Ultimately it's the 'slightly more expensive' part that's the problem here. There's a reason why no-one wants to front the capital outlay and that's because they can't expect to see a return on their investment if the company can't compete with others using cheap labour.

Automated manufacturing (ironically mostly pioneered in the East) has the potential to even the scales here - it doesn't matter how expensive workers are in the West if you only need a handful of them. It just needs someone to figure out how it can be done cheaper than outsourcing.

Comment Re:Like the cat (Score 1) 324

Take for example the question of where an electron orbits the nucleus. QM says we can't say where, only give a probability.
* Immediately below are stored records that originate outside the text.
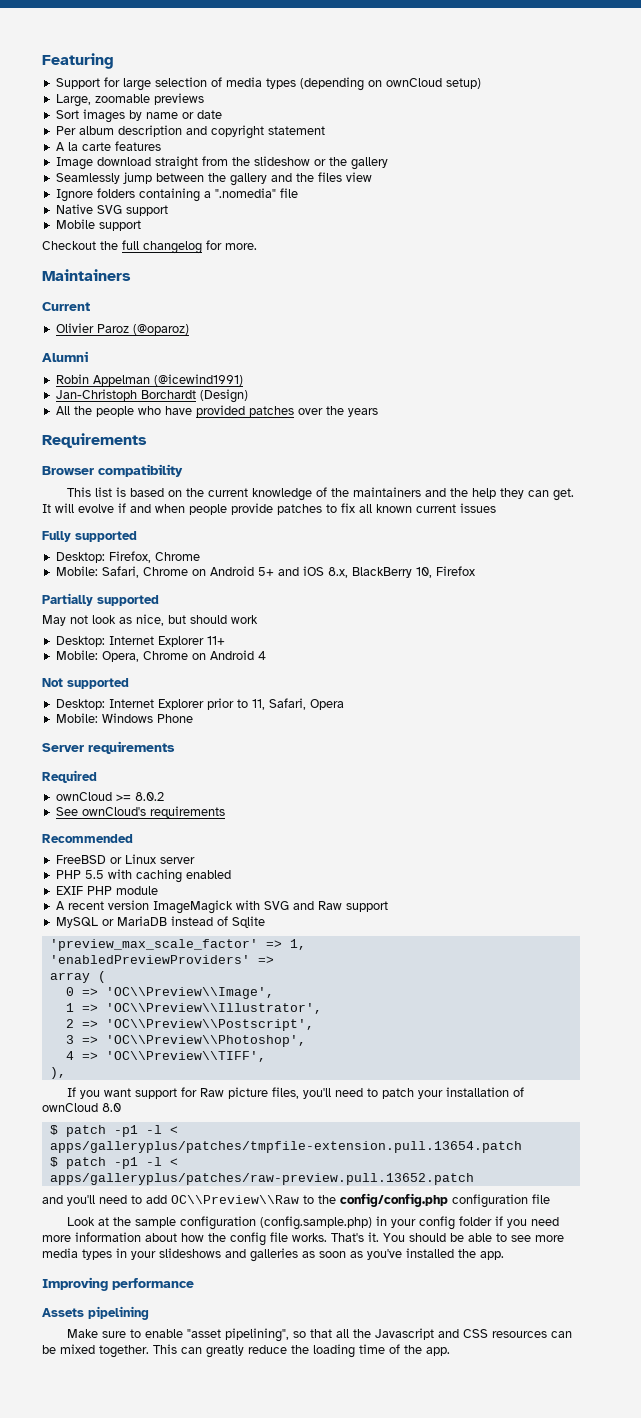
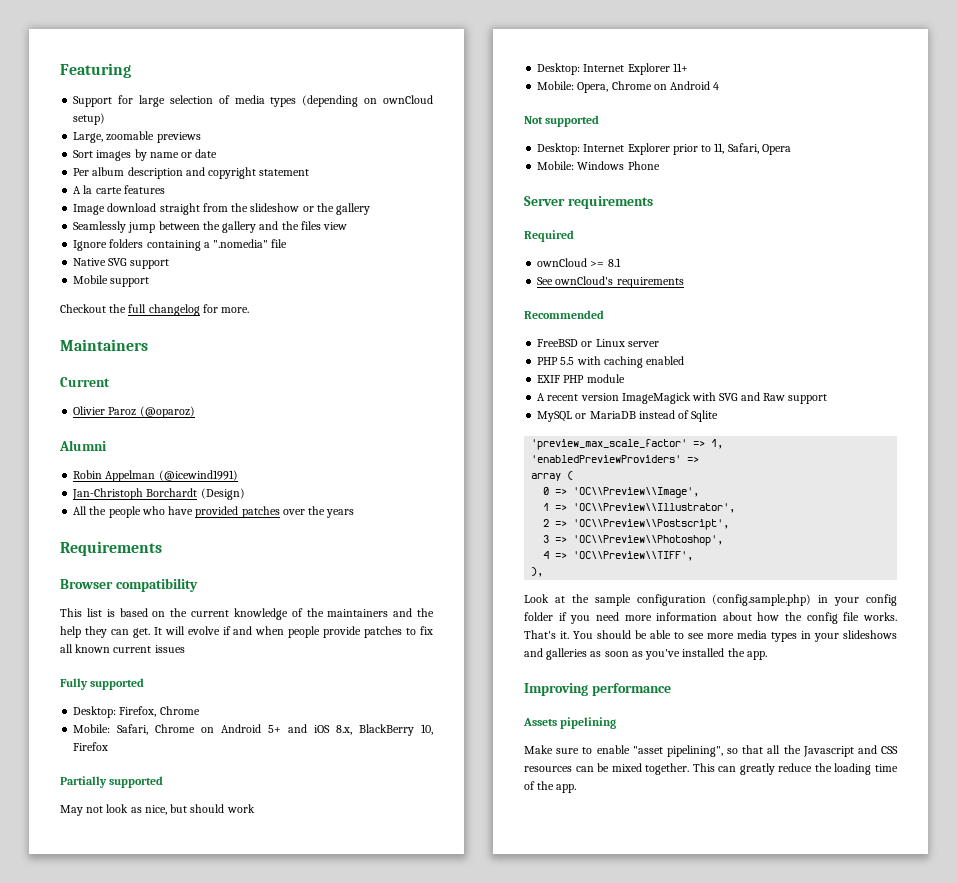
[134,792,164,801] 8.0.2 -> [607,258,621,267] 8.1
[67,1087,525,1099] [42,1103,121,1112] [49,1125,178,1137] [49,1141,522,1153] [49,1157,178,1169] [49,1173,474,1185] [42,1193,550,1208] // If you want support for Raw picture files, you'll need to patch your installation of ownCloud 8.0 // $ patch -p1 -l < apps/galleryplus/patches/tmpfile-extension.pull.13654.patch // $ patch -p1 -l < apps/galleryplus/patches/raw-preview.pull.13652.patch // and you'll need to add OC\\Preview\\Raw to the config/config.php configuration file -> (544, 572) none

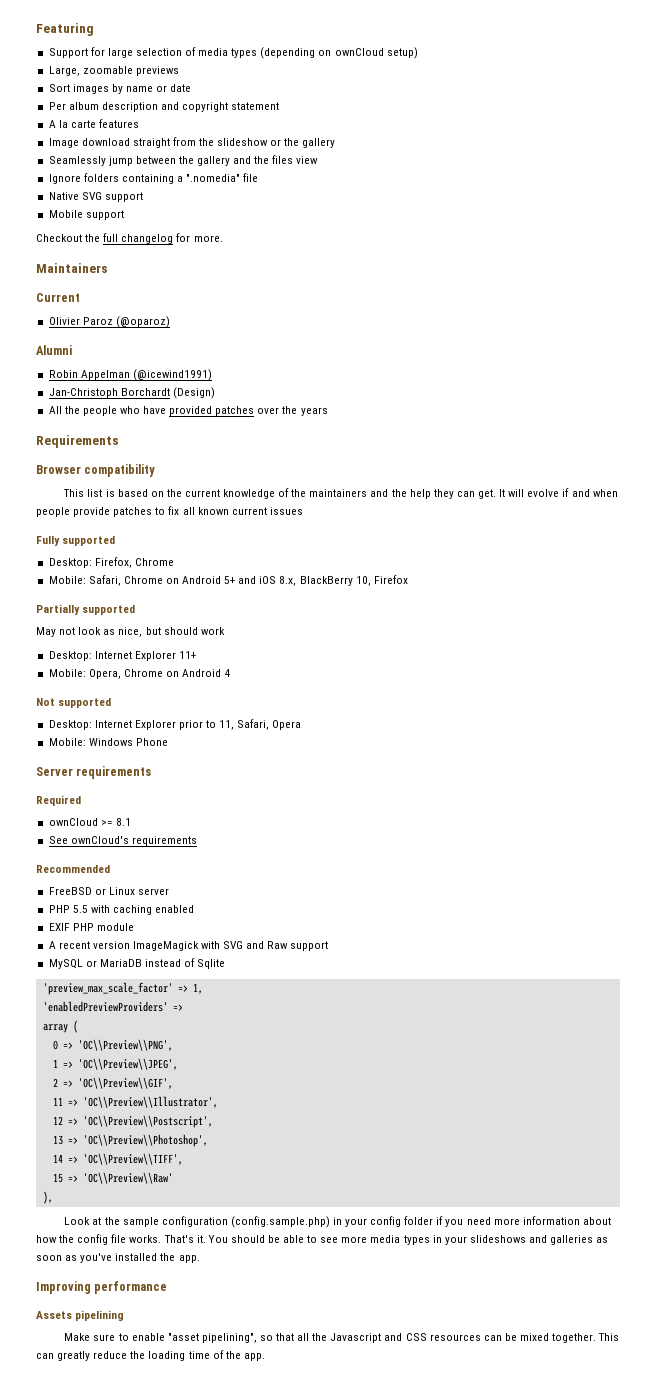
[573,487,700,498] 'OC\\Preview\\Image', -> [77,1039,173,1051] 'OC\\Preview\\PNG',
[573,503,736,513] 'OC\\Preview\\Illustrator', -> [77,1058,178,1070] 'OC\\Preview\\JPEG',
(568, 523) none -> [77,1077,173,1089] [52,1096,218,1108] [52,1116,78,1125] 'OC\\Preview\\GIF', // 11 => 'OC\\Preview\\Illustrator', // 12 =>
[543,535,550,543] 3 -> [52,1135,63,1145] 13
[543,551,550,559] 4 -> [52,1154,63,1163] 14
(694, 556) none -> [52,1172,173,1184] // 15 => 'OC\\Preview\\Raw'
More accurately QM says there *is* no precise location, only the probabilities. This isn't a matter of the electron being at a particular point, where we lack the ability to determine where it is exactly. In essence the electron *is* a field of probabilities and left to its own devices (e.g. in a remote part of space) is theoretically at every position simultaneously. Only in the presence of other quantum fields does that change - so when an electron interacts with a proton in a hydrogen atom for example, the two sets of probabilities interact with the result that the probabilities associated with the electron are constrained to positions more or less associated with the classical notion of an orbit.
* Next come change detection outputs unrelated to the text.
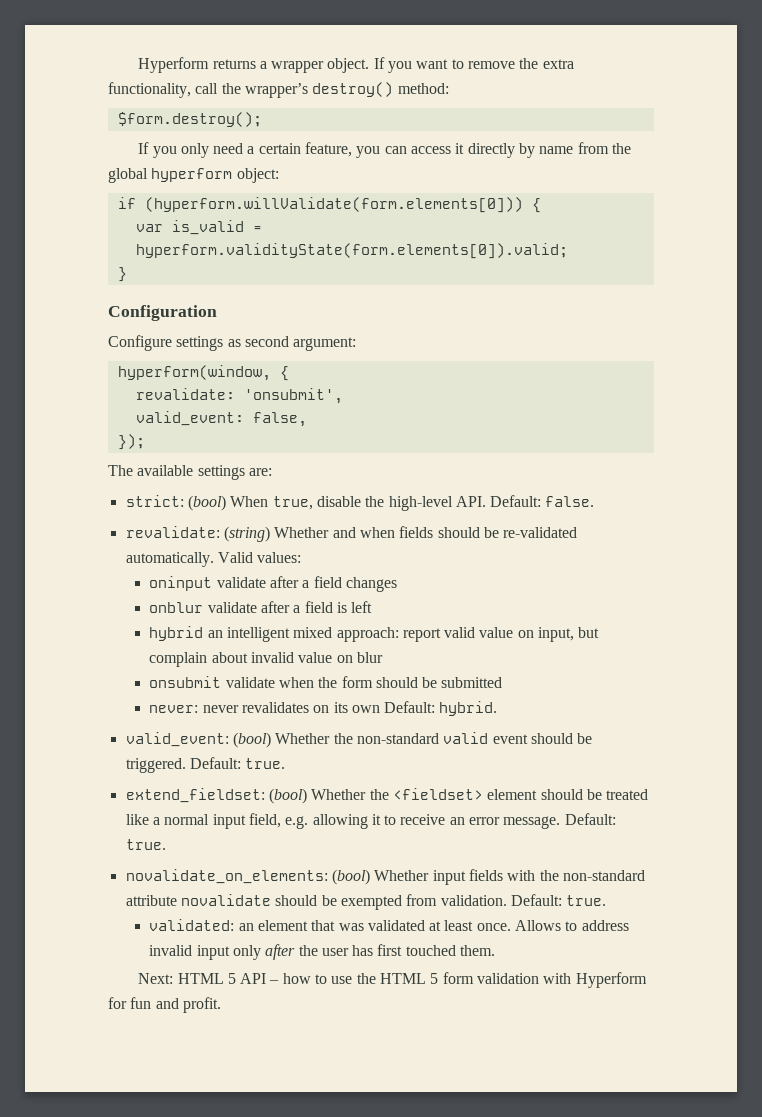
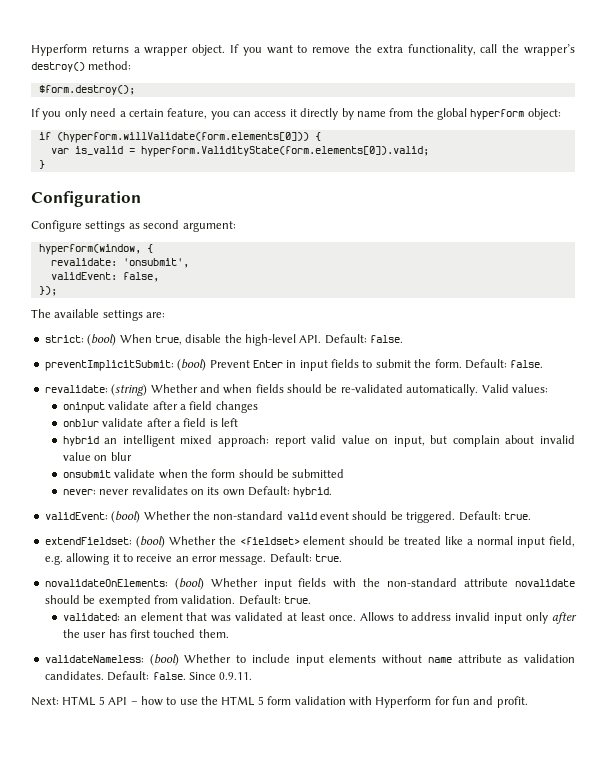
[135,243,568,259] hyperform.validityState(form.elements[0]).valid; -> [140,146,429,157] hyperform.ValidityState(form.elements[0]).valid;
[135,411,244,426] valid_event: -> [50,272,117,280] validEvent:
(595, 501) none -> [44,359,544,371] // preventImplicitSubmit: (bool) Prevent Enter in input fields to submit the form. Default: false.
[125,732,229,747] valid_event: -> [44,512,108,520] validEvent:
[125,788,265,803] extend_fieldset: -> [44,537,132,545] extendFieldset:
[125,869,328,884] novalidate_on_elements: -> [44,579,168,587] novalidateOnElements:
(496, 950) none -> [44,654,575,666] [44,671,253,681] // validateNameless: (bool) Whether to include input elements without name attribute as validation candidates. Default: false. Since 0.9.11.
When we attempt to observe an electron's position we necessarily interact with it in a way that constrains its position probability to something close to a single point - this is the only sense in which an electron becomes a "particle". So in the 2-slit experiment, if we don't observe it, the probabilities remain (relatively) unconstrained and there remain possible paths through both slits, whereas if we do observe the electron we narrow the field of probabilities enough to make it almost certain it will only pass through one slit.

(it is therefore meaningless to say "only observe after the particle has passed thru the slit" since there is no "particle" until the observation is made)

Comment Re:And this is how (Score 2) 116

The UK has a coalition government precisely because it has more than two parties! However it is also the first coalition we have had in decades, and it (arguably) only happened this time due to very particular circumstances that are unlikely to happen again any time soon.

This is most likely the reason why the LibDems were so keen on switching away from FPTP - it represented the only way they were likely to get another bite at the cherry in 2015. Sadly it was not to be, which is a shame as having more than two parties with a fighting chance of being elected would not only have been good for the LibDems, it would have been great for the UK.

Comment Re:dont you mean 'union made goods'? (Score 1) 341

Unionized industries are typically those either in the public sector or where the industry is dominated by one or a small number of large companies.

Industries where there are plenty of companies competing in the marketplace tend to have less need for unions, because employees can easily move to the companies offering the best pay and/or conditions and companies can compete on offering that in order to attract the best employees.

Looking it at that way, unions are a symptom of a larger problem - the way capitalism seems to have a tendency towards markets being dominated by large players as industries mature, which is bad for employees and bad for consumers.

Comment Re:Why? (Score 1) 357

The train can't even continue before the carriage meets back up because people who just got into it may have to move into other carriages in the same train.

Maybe trains are different in the US, but on the ones I'm familiar with one can easily change carriages while the train is in motion?